- _Task statement_
In the records below, find the line that contains "- Twitter: @mnt_io" and the line that contains "It is a set", then retype exactly those two lines and every line between them.
****************
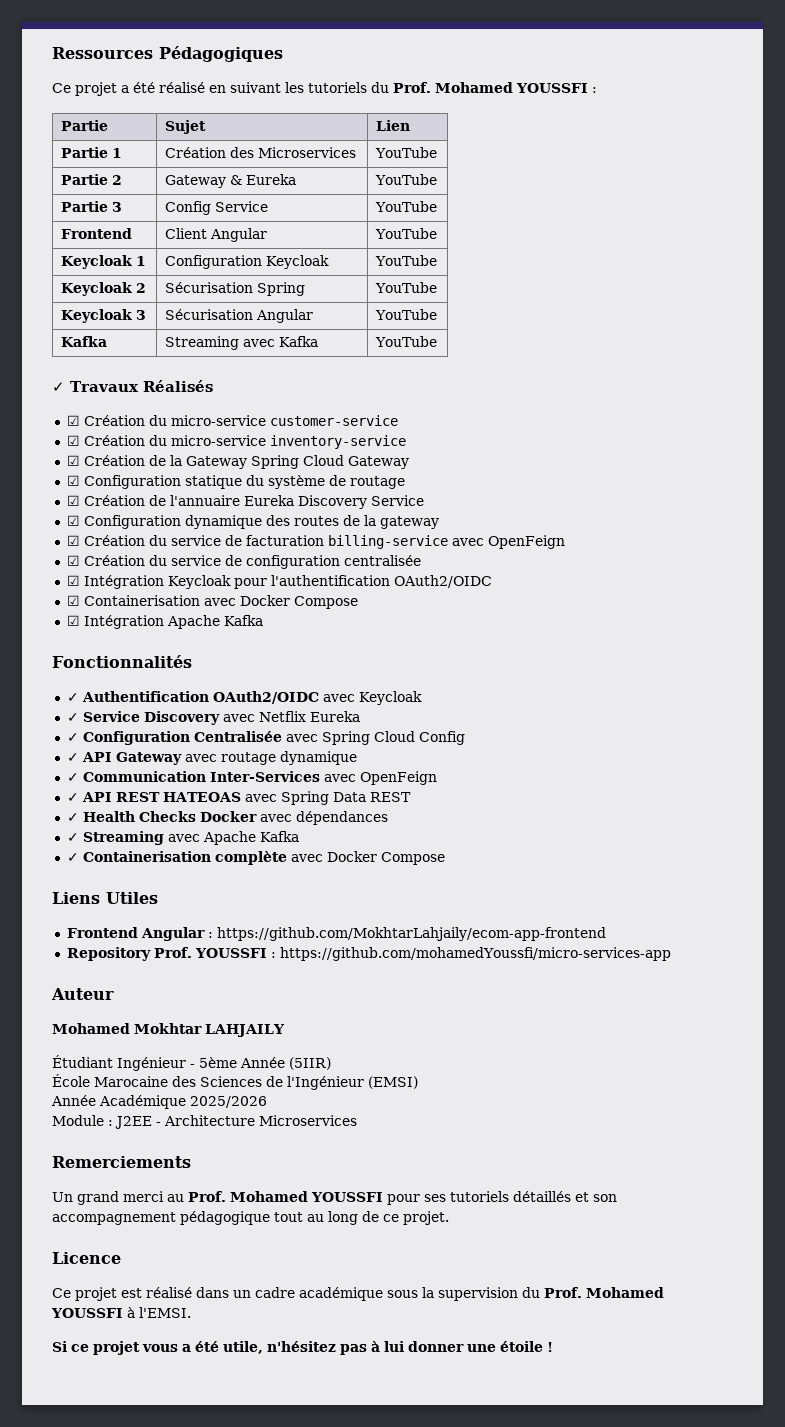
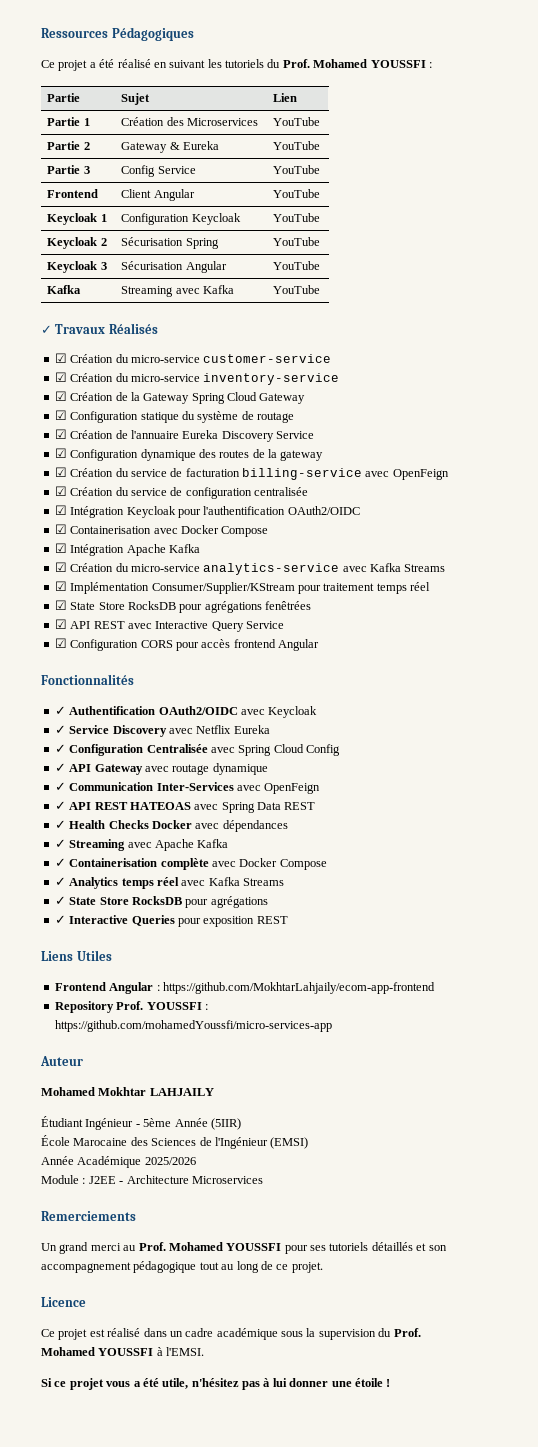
+ ☑ Création du micro-service analytics-service avec Kafka Streams
+ ☑ Implémentation Consumer/Supplier/KStream pour traitement temps réel
+ ☑ State Store RocksDB pour agrégations fenêtrées
+ ☑ API REST avec Interactive Query Service
+ ☑ Configuration CORS pour accès frontend Angular
+ ✓ Analytics temps réel avec Kafka Streams
+ ✓ State Store RocksDB pour agrégations
+ ✓ Interactive Queries pour exposition REST

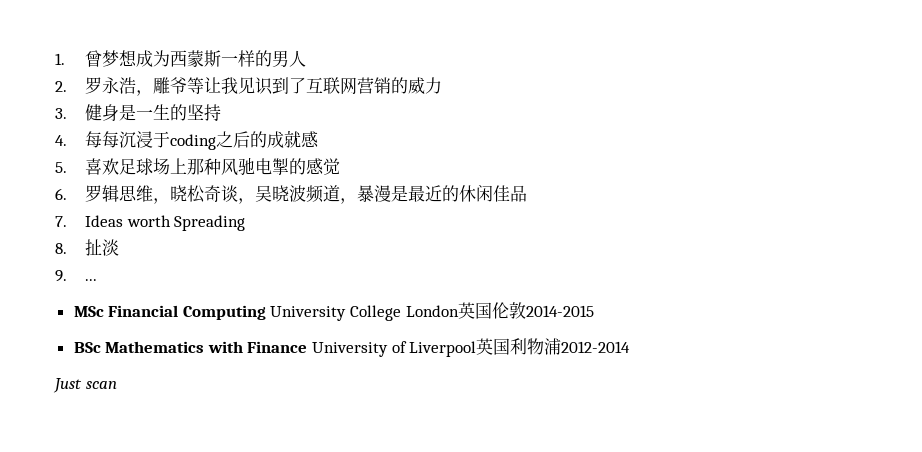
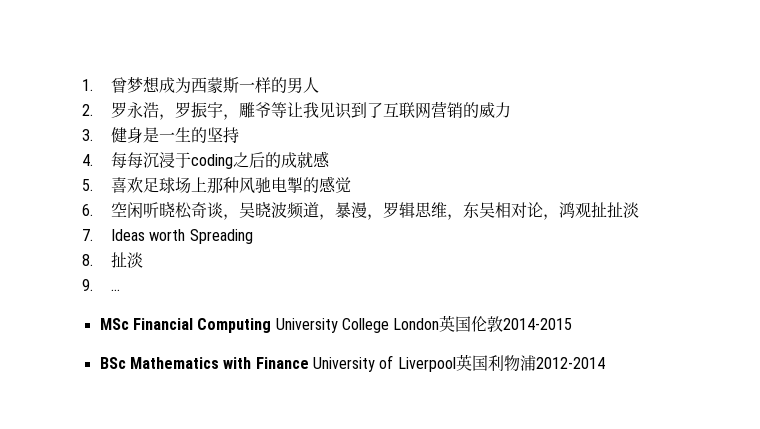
- 2.罗永浩，雕爷等让我见识到了互联网营销的威力
+ 2.罗永浩，罗振宇，雕爷等让我见识到了互联网营销的威力
- 6.罗辑思维，晓松奇谈，吴晓波频道，暴漫是最近的休闲佳品
+ 6.空闲听晓松奇谈，吴晓波频道，暴漫，罗辑思维，东吴相对论，鸿观扯扯淡
- Just scan

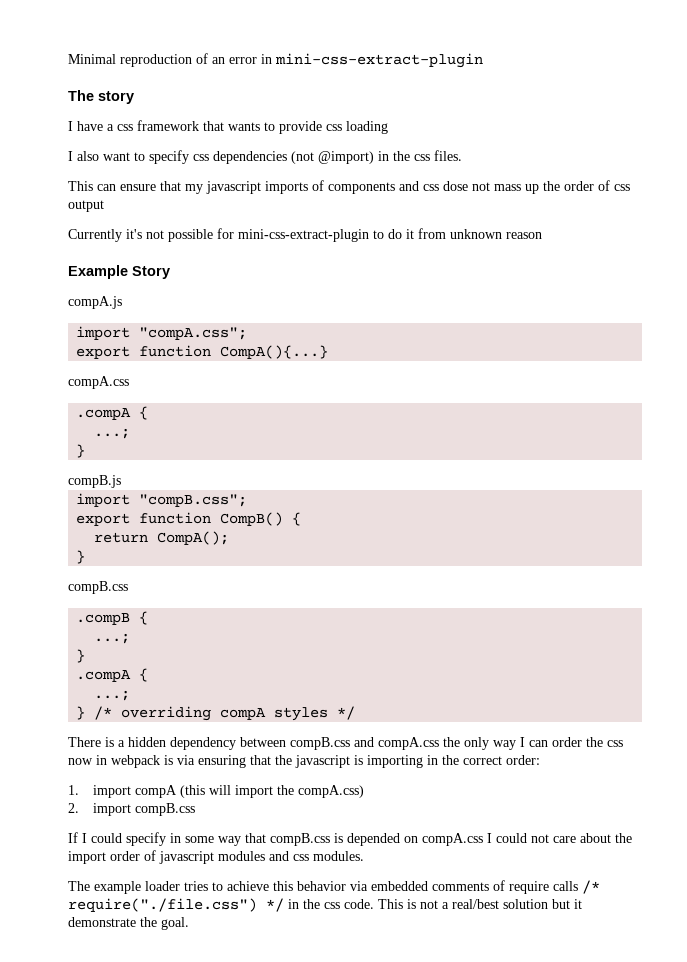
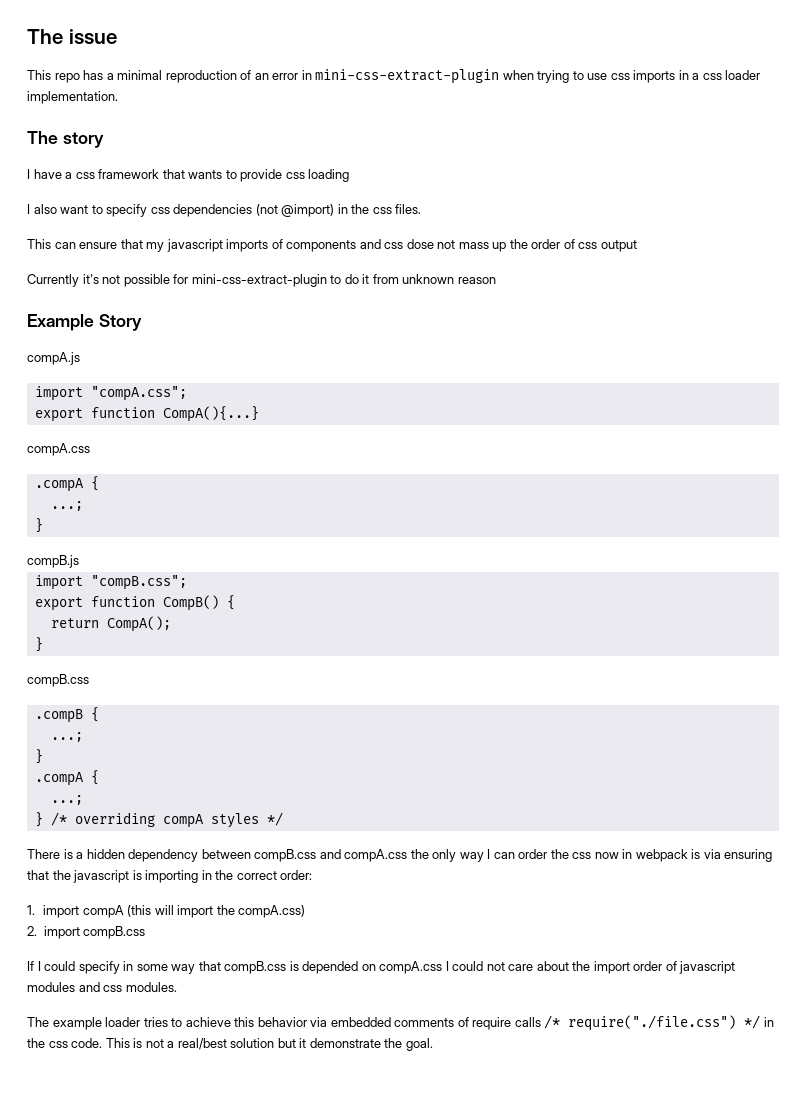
- Minimal reproduction of an error in mini-css-extract-plugin
+ The issue
+ This repo has a minimal reproduction of an error in mini-css-extract-plugin when trying to use css imports in a css loader implementation.

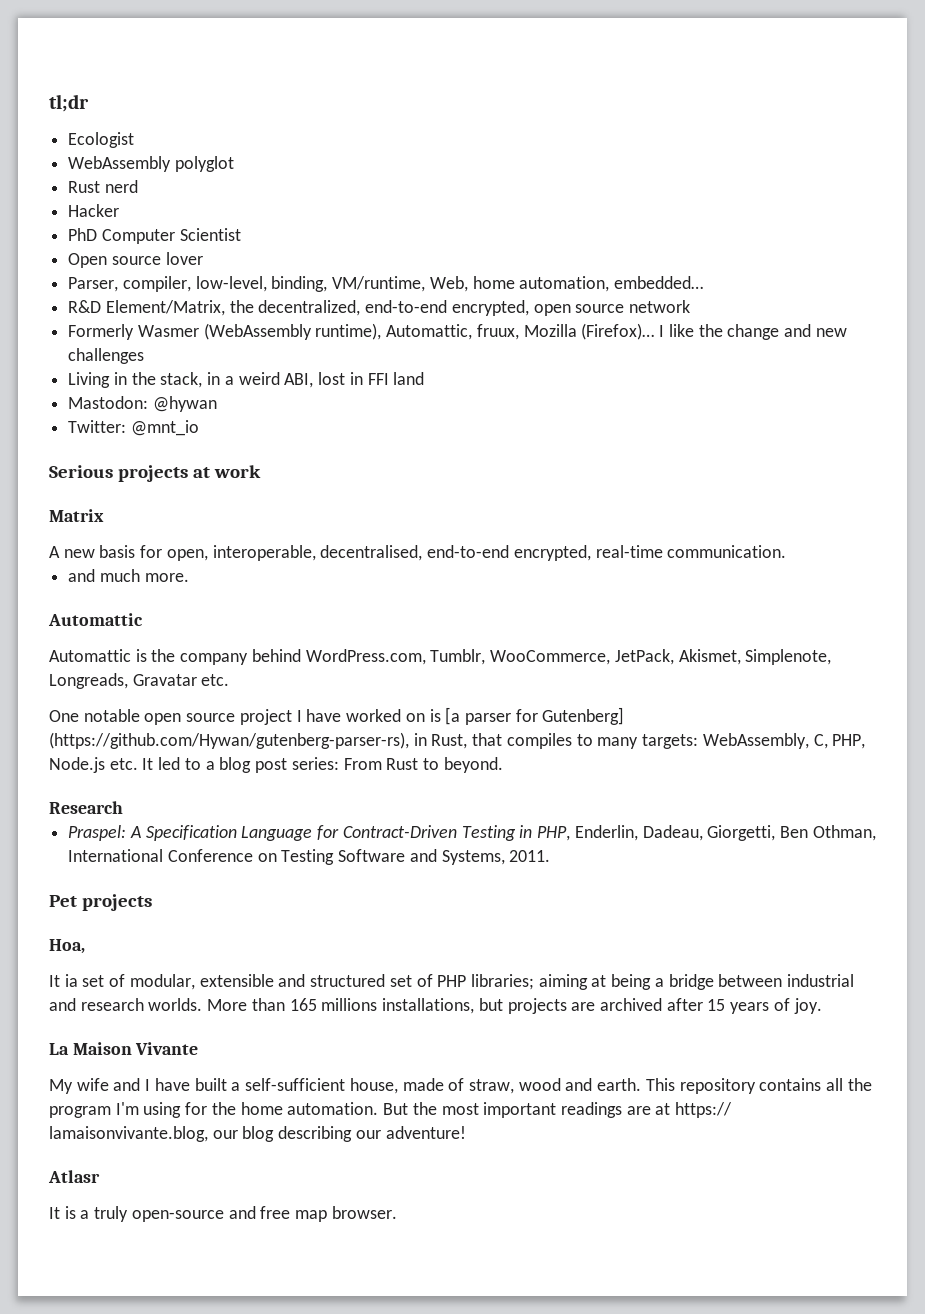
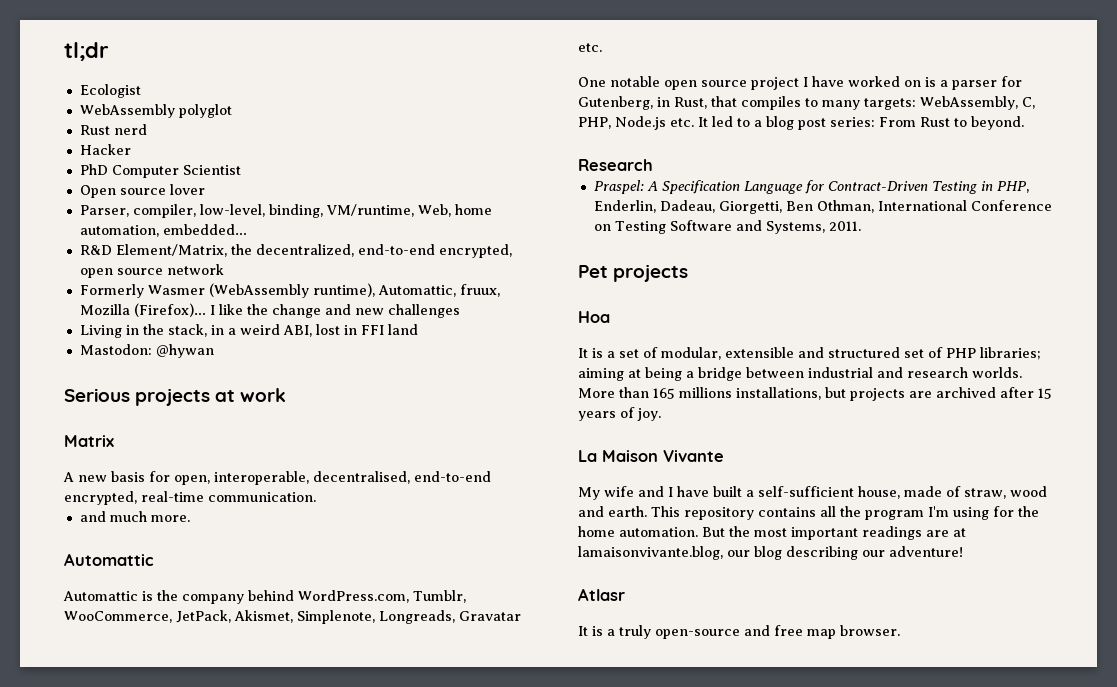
- Twitter: @mnt_io
- One notable open source project I have worked on is [a parser for Gutenberg] (https://github.com/Hywan/gutenberg-parser-rs), in Rust, that compiles to many targets: WebAssembly, C, PHP, Node.js etc. It led to a blog post series: From Rust to beyond.
+ One notable open source project I have worked on is a parser for Gutenberg, in Rust, that compiles to many targets: WebAssembly, C, PHP, Node.js etc. It led to a blog post series: From Rust to beyond.
- Hoa,
- It ia set of modular, extensible and structured set of PHP libraries; aiming at being a bridge between industrial and research worlds.
+ Hoa
+ It is a set of modular, extensible and structured set of PHP libraries; aiming at being a bridge between industrial and research worlds.
- But the most important readings are at https:// lamaisonvivante.blog, our blog describing our adventure!
+ But the most important readings are at lamaisonvivante.blog, our blog describing our adventure!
****************
- _Solution_
- Twitter: @mnt_io
- One notable open source project I have worked on is [a parser for Gutenberg] (https://github.com/Hywan/gutenberg-parser-rs), in Rust, that compiles to many targets: WebAssembly, C, PHP, Node.js etc. It led to a blog post series: From Rust to beyond.
+ One notable open source project I have worked on is a parser for Gutenberg, in Rust, that compiles to many targets: WebAssembly, C, PHP, Node.js etc. It led to a blog post series: From Rust to beyond.
- Hoa,
- It ia set of modular, extensible and structured set of PHP libraries; aiming at being a bridge between industrial and research worlds.
+ Hoa
+ It is a set of modular, extensible and structured set of PHP libraries; aiming at being a bridge between industrial and research worlds.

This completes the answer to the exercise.